Uptake of the hepatitis B vaccine among brothel-based female sex workers in Kampala, Uganda

Affiliations

Uptake of the hepatitis B vaccine among brothel-based female sex workers in Kampala, Uganda

Joana Nakiggala et al. BMC Public Health. .

Abstract

Background: Hepatitis B is a significant health problem worldwide, particularly among high-risk groups such as female sex workers (FSWs). In Uganda, it is highly recommended that FSWs receive the hepatitis B vaccine. However, there is limited evidence of the level of uptake of the hepatitis B vaccine and associated factors among FSWs in Uganda. This study aimed to assess hepatitis B vaccine uptake and associated factors among FSWs in Kampala district, Uganda.

Methods: We conducted a cross-sectional study using data from 400 FSWs in Kampala, Uganda. We utilized a researcher-developed digitized semi-structured questionnaire and employed multistage sampling to enroll participants. Data analysis was performed using STATA version 14.0. Continuous data were expressed as mean and standard deviation whereas categorical data were reported as frequencies and proportions. We employed Modified Poisson regression analysis to assess the relationship between predictor variables and the uptake of the hepatitis B vaccine.

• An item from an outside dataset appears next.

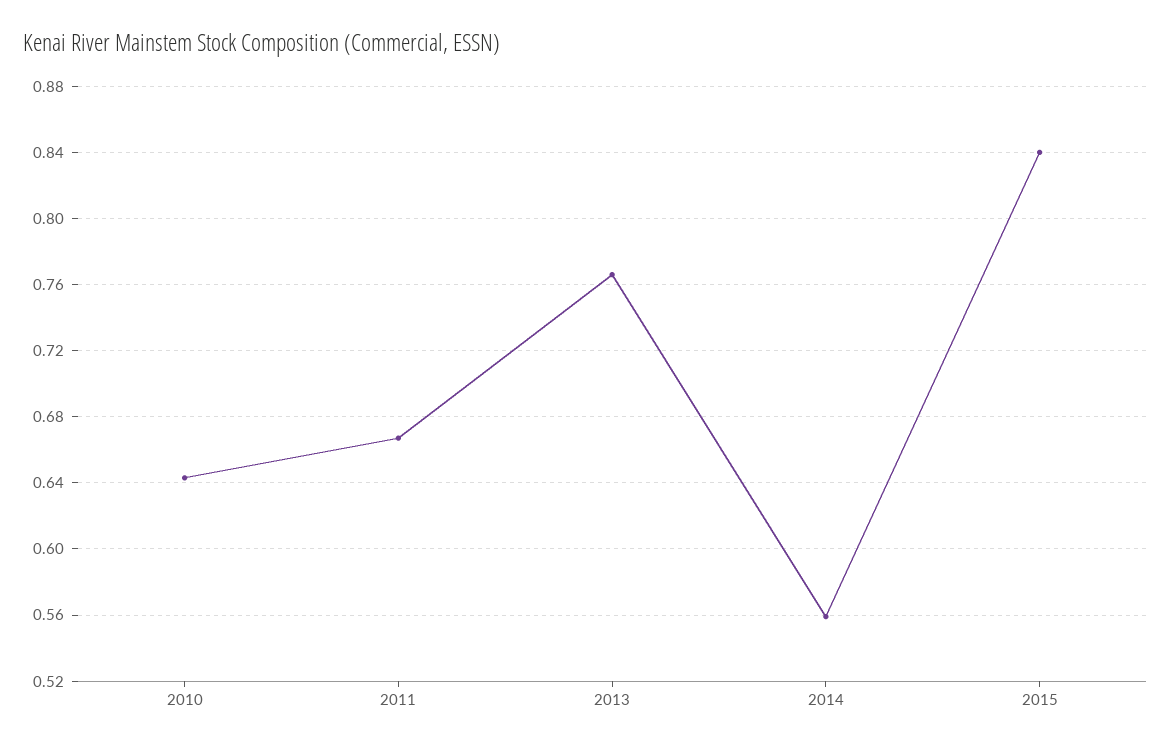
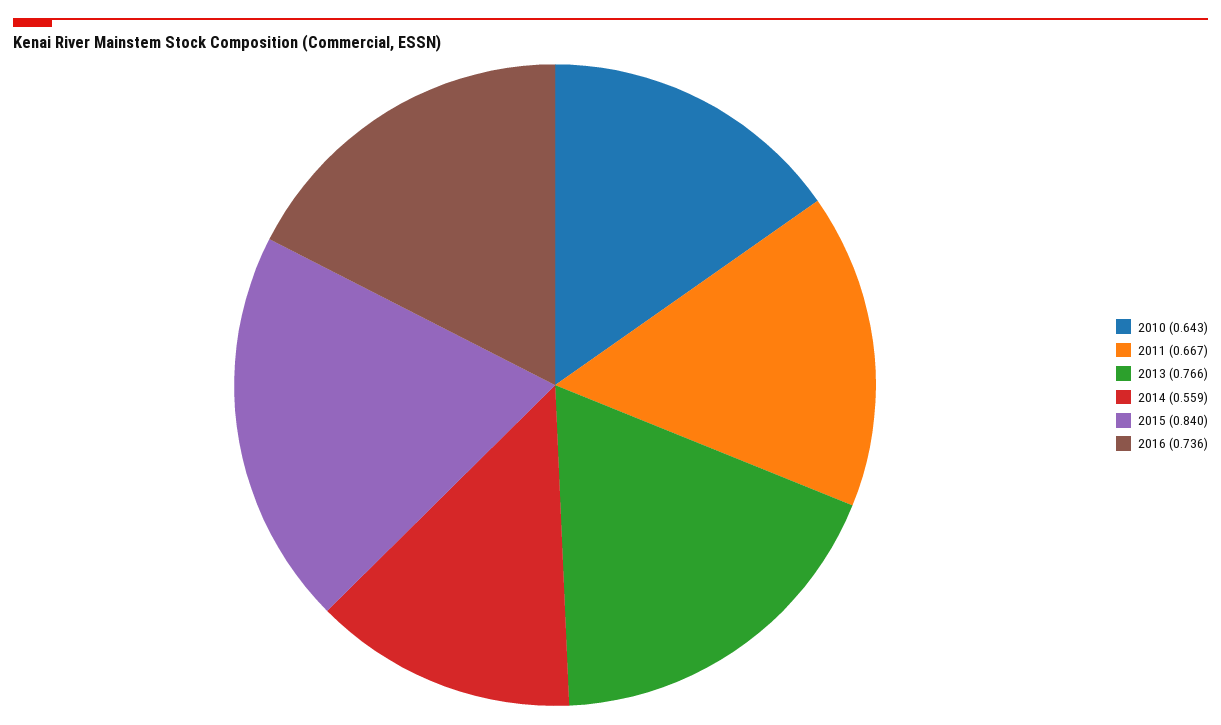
2016: none -> 0.736

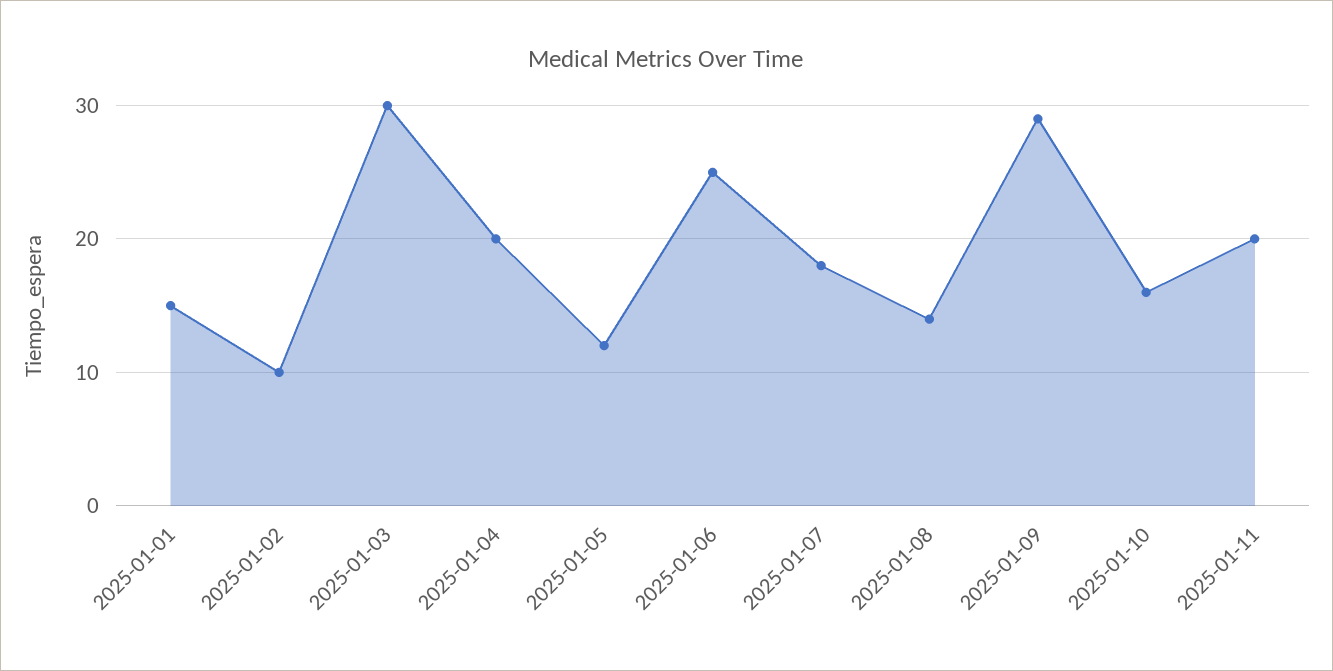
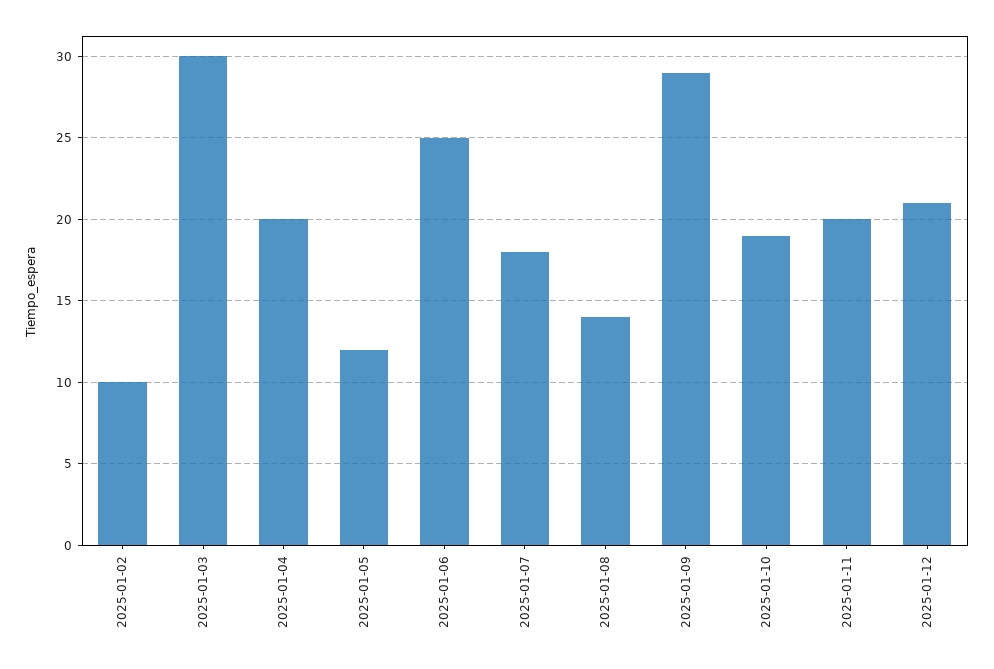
2025-01-01: 15 -> none
2025-01-10: 16 -> 19
2025-01-12: none -> 21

Results: A total of 400 respondents (98.5% response rate) were surveyed. Close to half, 49.8% of the respondents had ever heard about hepatitis B, and only 16.5% had received at least a hepatitis B vaccine dose. Individual factors significantly associated with hepatitis B vaccine uptake included spending more than four years in sex work (APR: 1.06, 95% CI: 1.01-1.12), previous screening for hepatitis B (APR: 1.49, 95% CI: 1.38-1.61), and having work conditions that allowed time to seek HBV services (APR: 1.13, 95% CI: 1.04-1.22). Health system factors significantly associated with vaccine uptake included the presence of hepatitis B outreach programs in residential areas (APR: 1.17, 95% CI: 1.03-1.33) and receiving information about hepatitis B from peers (APR: 1.07, 95% CI: 1.05-1.31).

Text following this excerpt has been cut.